Why you should invest in a Polaroid today
Mails have turned to emails, tête-à-têtes have turned into Facetime conversations, casettes have turned into electronic files and even almanacs have turned into applications on our phones now. It’d be safe to say that we’re living in a digital world now. And for the most part of it, it’s been a positive stride.
But if there’s one thing I miss about how things used to be, is the connection I shared with these ‘living’ things. It was almost as if that I had an unspoken relationship with them. And amongst all, if there’s one thing that I really miss being around, they’re photo albums. Before the dawn of digital cameras, cameras would print our lives out on glossy paper which would forever be embalmed in photo albums. These albums would then be found decades later, bringing in a wave of nostalgia.

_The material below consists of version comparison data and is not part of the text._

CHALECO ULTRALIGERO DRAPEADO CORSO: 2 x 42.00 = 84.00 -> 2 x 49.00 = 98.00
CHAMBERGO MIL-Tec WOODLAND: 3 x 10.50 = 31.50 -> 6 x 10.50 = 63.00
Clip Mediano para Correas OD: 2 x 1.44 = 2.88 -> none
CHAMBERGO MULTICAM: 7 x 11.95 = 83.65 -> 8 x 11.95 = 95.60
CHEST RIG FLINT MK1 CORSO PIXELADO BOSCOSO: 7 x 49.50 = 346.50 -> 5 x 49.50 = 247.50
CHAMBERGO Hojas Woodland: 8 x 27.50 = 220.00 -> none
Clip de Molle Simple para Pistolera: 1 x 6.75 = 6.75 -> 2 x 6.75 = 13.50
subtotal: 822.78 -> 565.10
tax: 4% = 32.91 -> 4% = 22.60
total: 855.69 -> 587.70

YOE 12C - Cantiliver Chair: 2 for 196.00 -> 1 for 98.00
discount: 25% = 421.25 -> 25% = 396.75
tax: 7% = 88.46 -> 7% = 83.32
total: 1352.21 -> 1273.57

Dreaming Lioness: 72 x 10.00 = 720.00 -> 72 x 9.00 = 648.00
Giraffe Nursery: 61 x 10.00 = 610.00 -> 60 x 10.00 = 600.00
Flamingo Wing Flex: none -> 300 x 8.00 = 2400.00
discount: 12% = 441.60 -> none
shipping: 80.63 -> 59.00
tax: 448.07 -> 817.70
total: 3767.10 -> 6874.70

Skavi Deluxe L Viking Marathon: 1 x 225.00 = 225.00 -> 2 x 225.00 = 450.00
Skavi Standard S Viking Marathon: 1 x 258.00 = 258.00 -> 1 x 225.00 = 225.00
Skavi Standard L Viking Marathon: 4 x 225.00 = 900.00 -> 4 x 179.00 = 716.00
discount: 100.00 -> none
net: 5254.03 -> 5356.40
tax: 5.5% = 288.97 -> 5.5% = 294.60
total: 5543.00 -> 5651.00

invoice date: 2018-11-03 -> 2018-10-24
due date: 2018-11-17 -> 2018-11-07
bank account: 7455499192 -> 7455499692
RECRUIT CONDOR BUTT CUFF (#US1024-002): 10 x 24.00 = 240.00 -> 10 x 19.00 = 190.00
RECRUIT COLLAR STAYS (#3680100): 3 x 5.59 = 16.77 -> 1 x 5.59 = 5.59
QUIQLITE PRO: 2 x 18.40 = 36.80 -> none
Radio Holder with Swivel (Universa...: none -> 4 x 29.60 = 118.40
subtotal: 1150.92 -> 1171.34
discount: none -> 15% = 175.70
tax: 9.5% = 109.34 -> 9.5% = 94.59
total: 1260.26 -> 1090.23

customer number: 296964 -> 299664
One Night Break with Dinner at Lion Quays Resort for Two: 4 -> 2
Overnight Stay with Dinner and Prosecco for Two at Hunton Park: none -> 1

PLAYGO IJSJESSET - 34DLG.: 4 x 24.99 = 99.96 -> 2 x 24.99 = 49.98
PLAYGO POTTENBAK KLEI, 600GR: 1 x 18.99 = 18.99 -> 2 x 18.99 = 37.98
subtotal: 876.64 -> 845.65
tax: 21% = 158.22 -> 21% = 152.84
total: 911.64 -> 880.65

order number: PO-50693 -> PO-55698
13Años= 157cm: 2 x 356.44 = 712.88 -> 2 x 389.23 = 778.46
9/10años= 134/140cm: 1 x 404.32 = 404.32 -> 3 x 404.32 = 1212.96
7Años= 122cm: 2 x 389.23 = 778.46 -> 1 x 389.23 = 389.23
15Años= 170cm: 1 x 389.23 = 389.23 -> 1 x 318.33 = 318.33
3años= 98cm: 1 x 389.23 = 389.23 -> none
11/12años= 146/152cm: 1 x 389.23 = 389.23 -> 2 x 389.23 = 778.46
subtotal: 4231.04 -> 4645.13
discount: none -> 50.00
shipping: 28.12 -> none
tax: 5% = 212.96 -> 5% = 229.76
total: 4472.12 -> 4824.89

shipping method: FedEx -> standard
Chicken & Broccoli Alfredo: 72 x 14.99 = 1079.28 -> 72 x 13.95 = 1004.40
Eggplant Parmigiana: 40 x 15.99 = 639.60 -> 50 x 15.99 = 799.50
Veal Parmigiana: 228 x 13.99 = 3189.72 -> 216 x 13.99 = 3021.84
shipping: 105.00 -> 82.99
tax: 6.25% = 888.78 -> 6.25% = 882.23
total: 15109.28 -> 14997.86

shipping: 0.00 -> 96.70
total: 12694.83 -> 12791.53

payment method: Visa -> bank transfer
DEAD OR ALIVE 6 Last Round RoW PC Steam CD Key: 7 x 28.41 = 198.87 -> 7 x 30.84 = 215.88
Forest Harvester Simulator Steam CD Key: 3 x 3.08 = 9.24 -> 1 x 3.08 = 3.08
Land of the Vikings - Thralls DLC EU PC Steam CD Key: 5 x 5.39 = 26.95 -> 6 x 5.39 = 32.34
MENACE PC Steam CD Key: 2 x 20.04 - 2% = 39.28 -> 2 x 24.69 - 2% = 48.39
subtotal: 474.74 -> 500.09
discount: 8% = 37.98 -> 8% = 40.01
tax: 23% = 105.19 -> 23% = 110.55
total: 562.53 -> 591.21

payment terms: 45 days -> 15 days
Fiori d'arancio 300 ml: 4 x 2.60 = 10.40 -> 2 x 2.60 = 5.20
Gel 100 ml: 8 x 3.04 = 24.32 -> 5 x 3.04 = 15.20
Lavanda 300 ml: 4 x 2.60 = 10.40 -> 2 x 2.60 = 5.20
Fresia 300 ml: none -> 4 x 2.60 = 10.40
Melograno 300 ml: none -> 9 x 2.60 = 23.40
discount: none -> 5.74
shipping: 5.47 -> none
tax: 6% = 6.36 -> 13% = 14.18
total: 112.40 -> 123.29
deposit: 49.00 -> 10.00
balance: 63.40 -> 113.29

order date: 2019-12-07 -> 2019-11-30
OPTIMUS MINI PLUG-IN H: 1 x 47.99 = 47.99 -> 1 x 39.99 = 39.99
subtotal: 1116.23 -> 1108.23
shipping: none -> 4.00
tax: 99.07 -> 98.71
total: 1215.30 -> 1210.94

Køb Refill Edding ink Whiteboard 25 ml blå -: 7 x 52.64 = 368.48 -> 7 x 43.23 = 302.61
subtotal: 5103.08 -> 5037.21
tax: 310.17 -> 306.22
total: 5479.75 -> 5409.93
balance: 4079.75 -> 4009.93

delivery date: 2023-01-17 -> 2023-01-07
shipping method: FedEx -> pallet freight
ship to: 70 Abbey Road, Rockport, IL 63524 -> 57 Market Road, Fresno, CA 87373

I didn’t think I would ever say this, but I can actually match my dad’s perspective with that of mine on this thought. My dad (like most dads) has always had an irrational fear of things which were most unlikely to happen. He’d force me to print pictures clicked on our point-and-shoot after every trip that we completed. ‘What if the hard drive crashes?’ ‘What if the laptop stops working?’ ‘What if you lose the memory card?’ These were the regular backups he threw at me, to coax me to get them printed.
It’s not until now, that I realised why he had a point. It’s just amazing how camera technology on non-professional cameras has improved which now enables us to capture priceless moments without relying on heavy equipment. But what after you’re done clicking? Sure you’ll have a look at them for a couple more times, share them on social media platforms. And then? And then they’ll slowly fade into obscurity never to be found again. The chances of you stumbling on these pictures again is next to zero, unless you actually search for them (and you still have them saved on your device).
This is why I think polaroid cameras are still relevant today. Sure they’re expensive to maintain, but what’s better than browsing through an album of pictures of your own or your son’s childhood 40 years down the line? I don’t think there are any more wholesome feelings than this.
So going back doesn’t necessarily mean going back at times. Maybe it’s the better thing to do.